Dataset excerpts
——

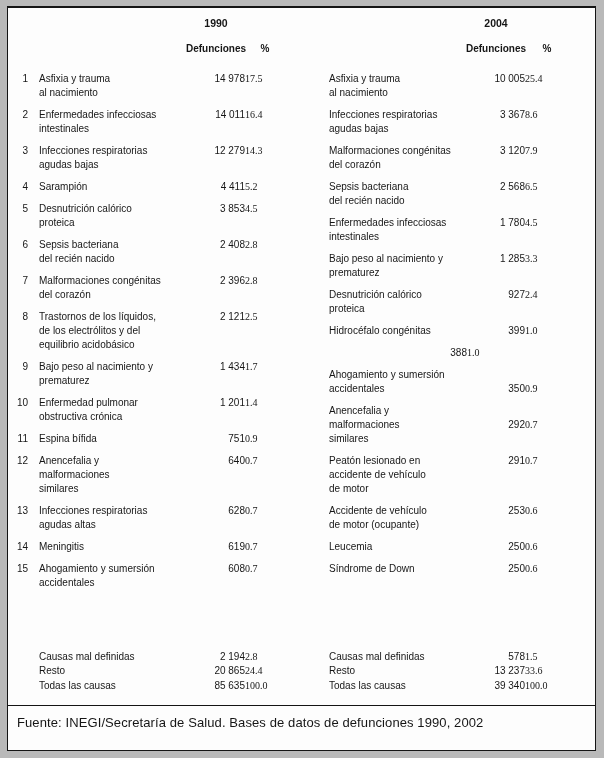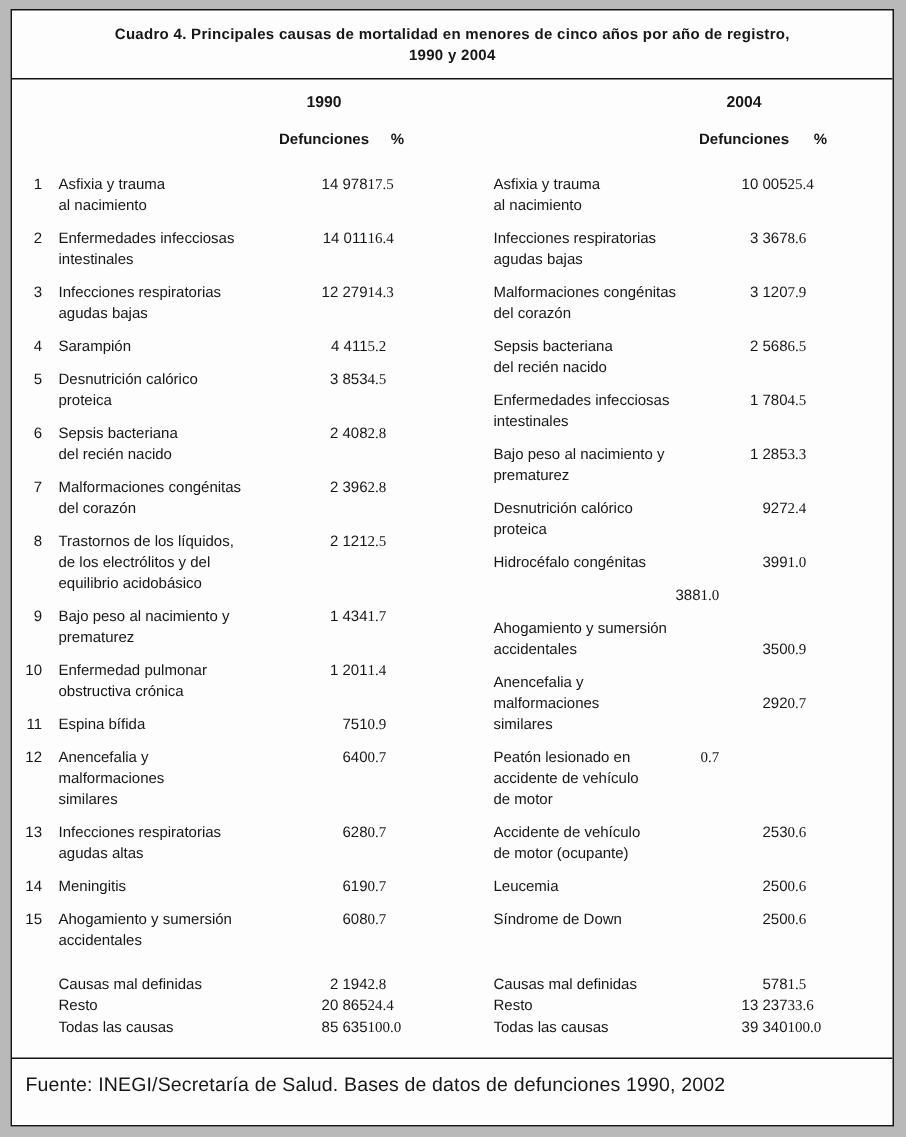--- a/index.html
+++ b/index.html
@@ -53,10 +53,6 @@
 
 <div class="panel">
 
-  <div class="title">
-    <div>Cuadro 4.  Principales causas de mortalidad en menores de cinco años por año de registro,</div>
-    <div>1990 y 2004</div>
-  </div>
 
   <div class="divider"></div>
 

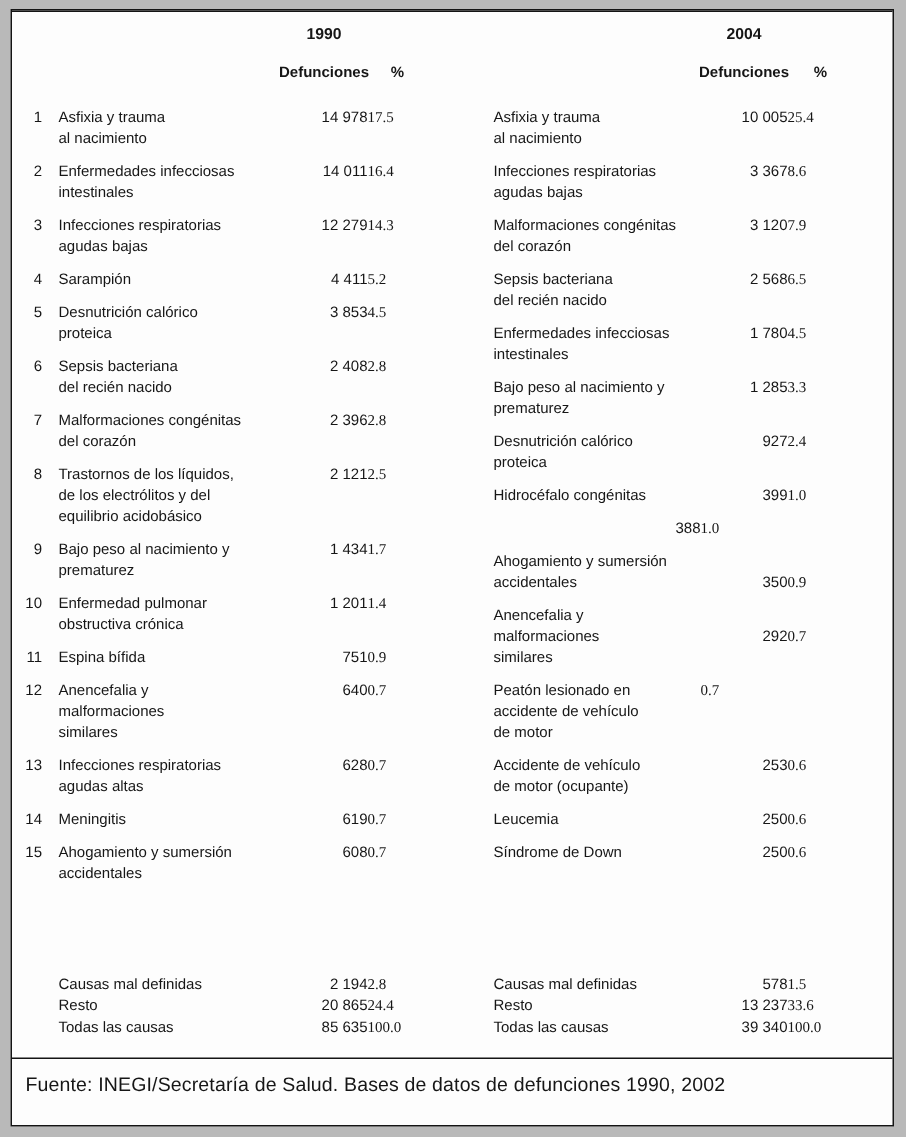--- a/index.html
+++ b/index.html
@@ -318,6 +318,7 @@
     <div class="c-cause">Peatón lesionado en
 accidente de vehículo
 de motor</div>
+    <div class="c-deaths">291</div>
     <div class="c-pct">0.7</div>
   </div>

——

# TASK BRIEF:
In the records, which lines use the word "class"? Report them.

# RESPONSE TO THIS TASK:
 <div class="panel">
-  <div class="title">
   <div class="divider"></div>
     <div class="c-cause">Peatón lesionado en
+    <div class="c-deaths">291</div>
     <div class="c-pct">0.7</div>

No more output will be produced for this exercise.